Rather than falling back on prior, homo-economicus assumptions, I’d like to propose we look at the expanded, temporary federal unemployment benefits as an investment in social solidarity. In the past six weeks, we have grown accustomed to more generous tipping and words of thanks when it comes to restaurant workers, grocery store employees, and other essential employees. These COVID bonuses are a tangible way of saying, especially to those at or near the bottom of the economic ladder, “We value you. Our destinies are bound up in one another. We want to protect and support you.” Free markets are central to classical liberalism but so is love of neighbor.
Finally, it’s important to keep the scale in mind here. The expanded unemployment benefits are estimated to cost $260 billion over four months, which, to be sure, Everett Dirksen would recognize as “real money.” It is, however, just four percent of the over $6 trillion that Congress has (thus far) appropriated and the Federal Reserve has injected via monetary policy to stabilize other sectors including business and finance. Based on the history of the 2008 financial crisis and some of the emerging stories about business abuses of CARES Act spending, we might want to pay more attention to the moral hazards that crop up around those mountains of dollars than the prospect of millions of low-wage workers reaping a temporary windfall from the short-term boost to unemployment benefits.
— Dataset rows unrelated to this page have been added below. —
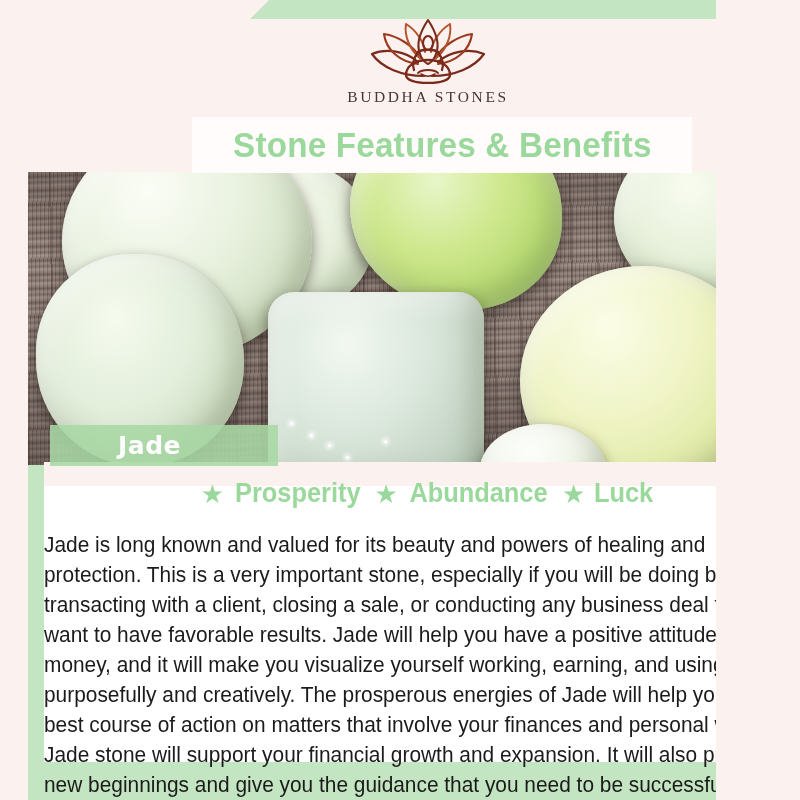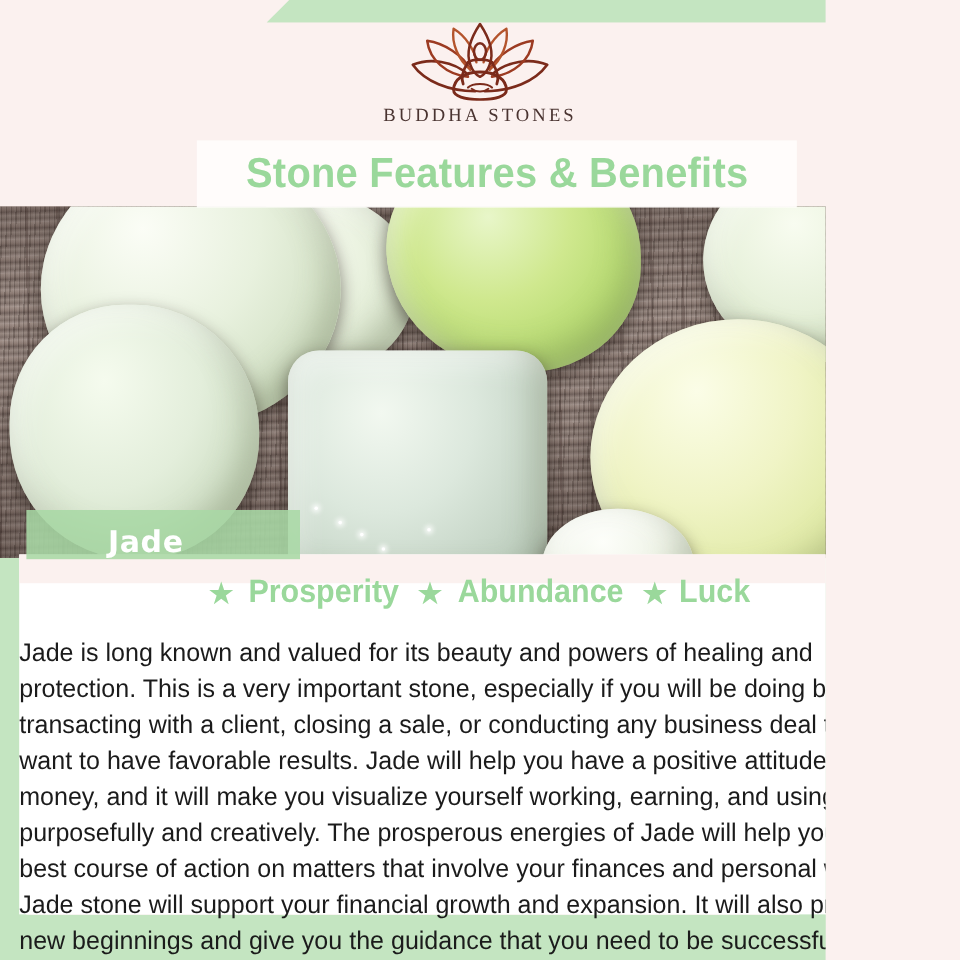--- a/index.html
+++ b/index.html
@@ -22,6 +22,7 @@
     height: 800px;
     background: #fbf1ef;
     overflow: hidden;
+    margin-left: 28px;
   }
 
   

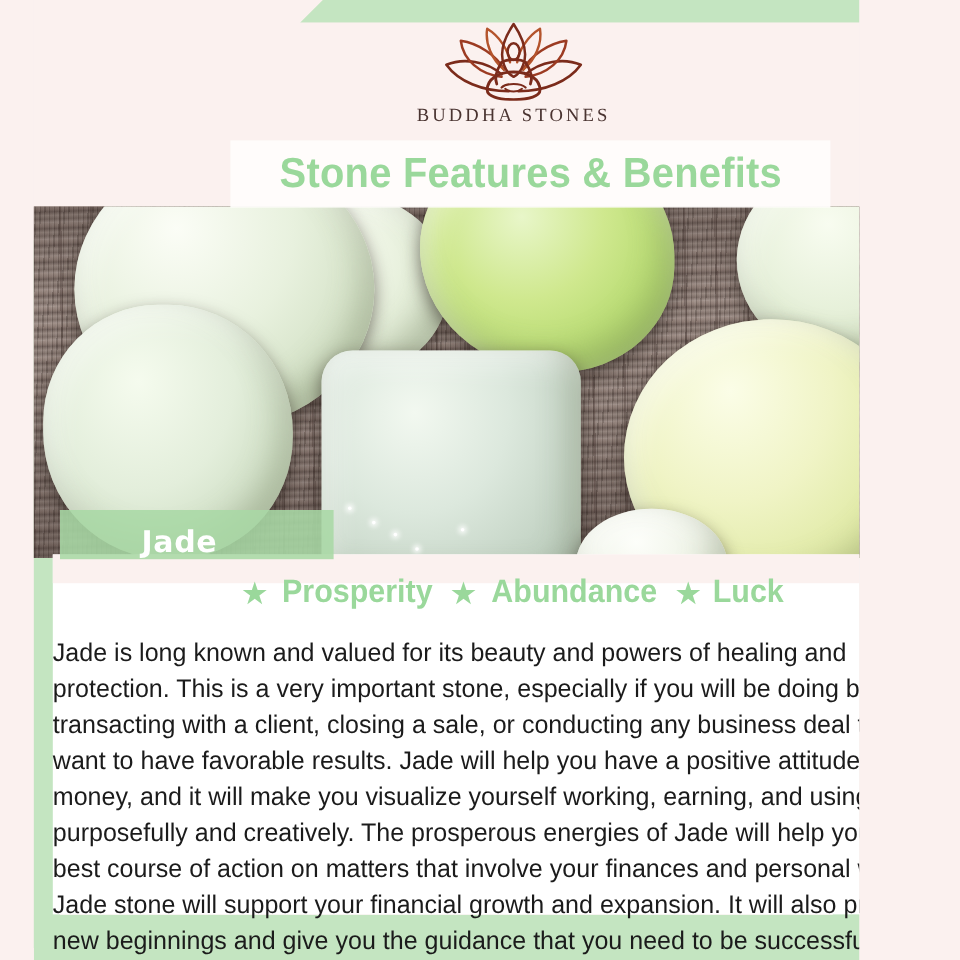--- a/index.html
+++ b/index.html
@@ -256,7 +256,7 @@
     height: 41px;
     background: rgba(168, 216, 165, 0.88);
     display: flex;
-    align-items: flex-end;
+    align-items: center;
     z-index: 5;
   }
   #jade-label {

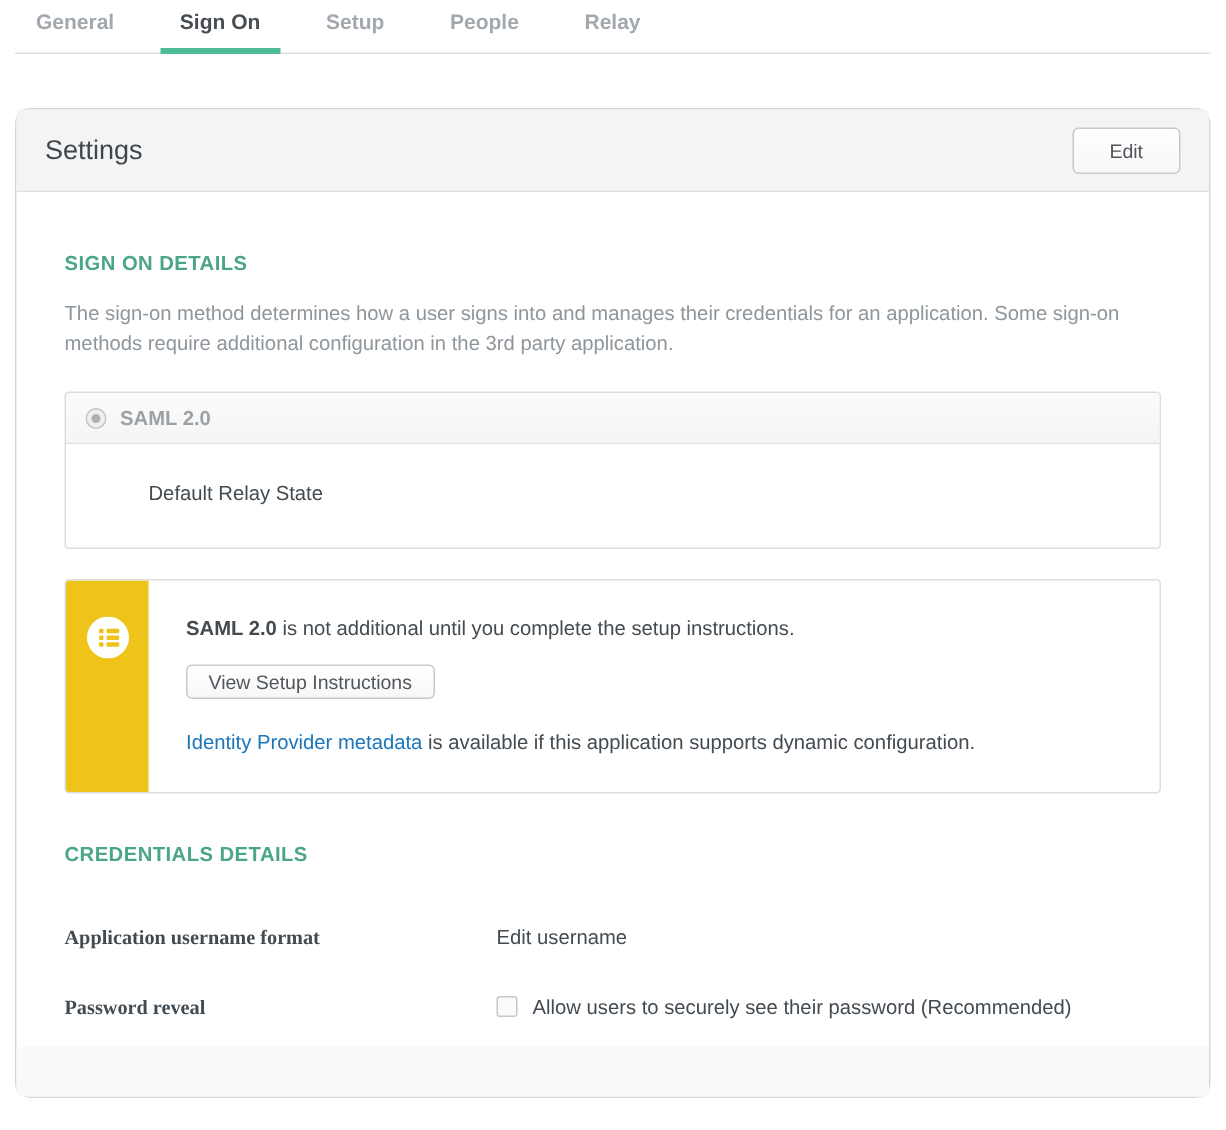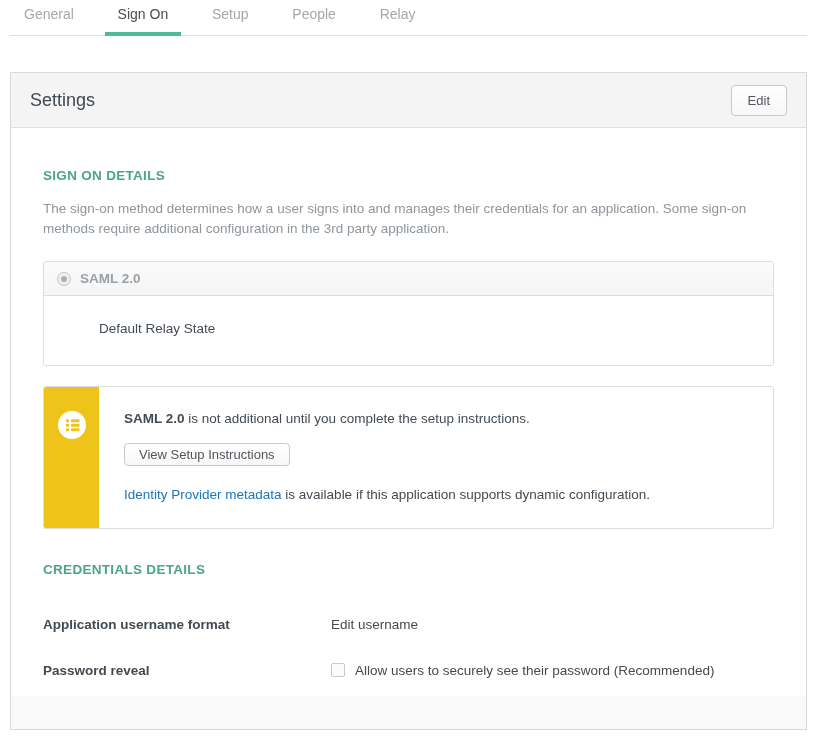--- a/index.html
+++ b/index.html
@@ -39,6 +39,7 @@
     font-size:14px;
     color:var(--tab-inactive);
     cursor:pointer;
+    font-weight:bold;
   }
   .tab.active{color:#474d52;}
   .tab.active::after{

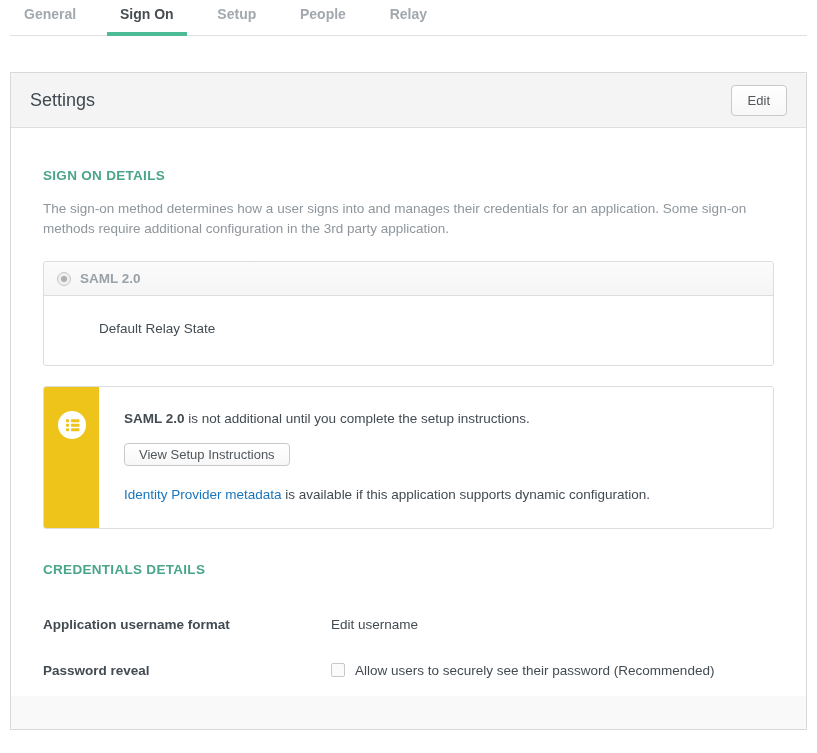--- a/index.html
+++ b/index.html
@@ -54,7 +54,7 @@
   .panel{
     margin:36px 10px 4px;
     border:1px solid var(--border);
-    border-radius:0;
+    border-radius:10px;
     background:#ffffff;
   }
   .panel-header{

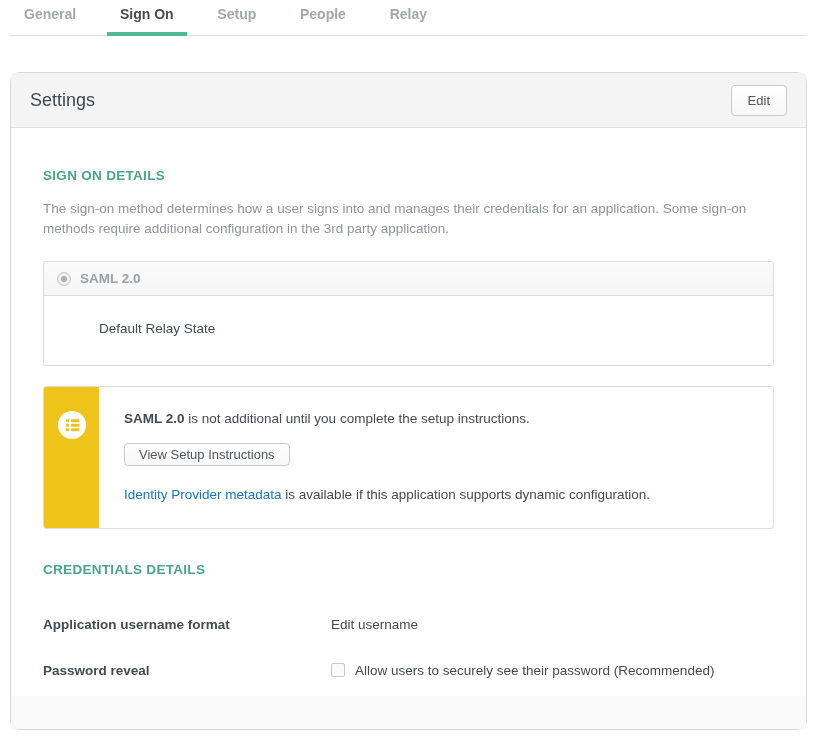--- a/index.html
+++ b/index.html
@@ -82,7 +82,7 @@
     font-family:"Liberation Sans", sans-serif;
     cursor:pointer;
   }
-  .btn.edit{padding:7px 16px;}
+  .btn.edit{padding:7px 24px;}
 
   .panel-body{
     padding:40px 32px 18px;

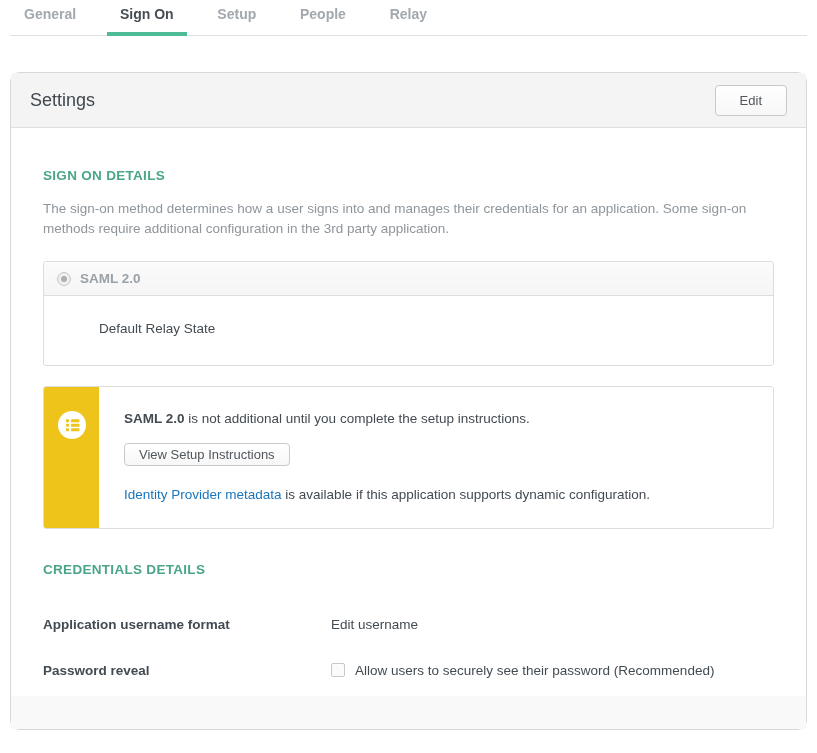--- a/index.html
+++ b/index.html
@@ -177,6 +177,7 @@
     flex:none;
     font-weight:bold;
     color:var(--text-dark);
+    font-family:Liberation Serif, serif;
   }
   .cred-value{color:var(--text-dark);}
   .checkbox-wrap{display:flex;align-items:flex-start;}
I think Adam Smith would tell us that social distancing, no matter how necessary in the short term, cannot and will not last. (It is ironic that even social distancing can be understood as an aspect of Smithian mutuality as we seek the happiness of others by staying away from them.) In an uneven, start-and-stop fashion, the social nature and needs of human beings will draw us back to work not just because we have to but because we will be aching to. Taxpayers will demand that those who violate mutuality by abusing unemployment benefits be tracked down and made to resume self-sufficient lives; defending these payments in light of chronic trillion-dollar deficits will be an indefensible burden on future generations saddled with the debt we are accumulating now. At the same time, society will have to begin to grapple with our now-dawning realization that essential workers are essential all the time, not just during disasters. Human extroversion and mutuality, the indelible core of social and economic life, has been artificially suppressed and will surely reassert itself. We will meet again—around the water cooler.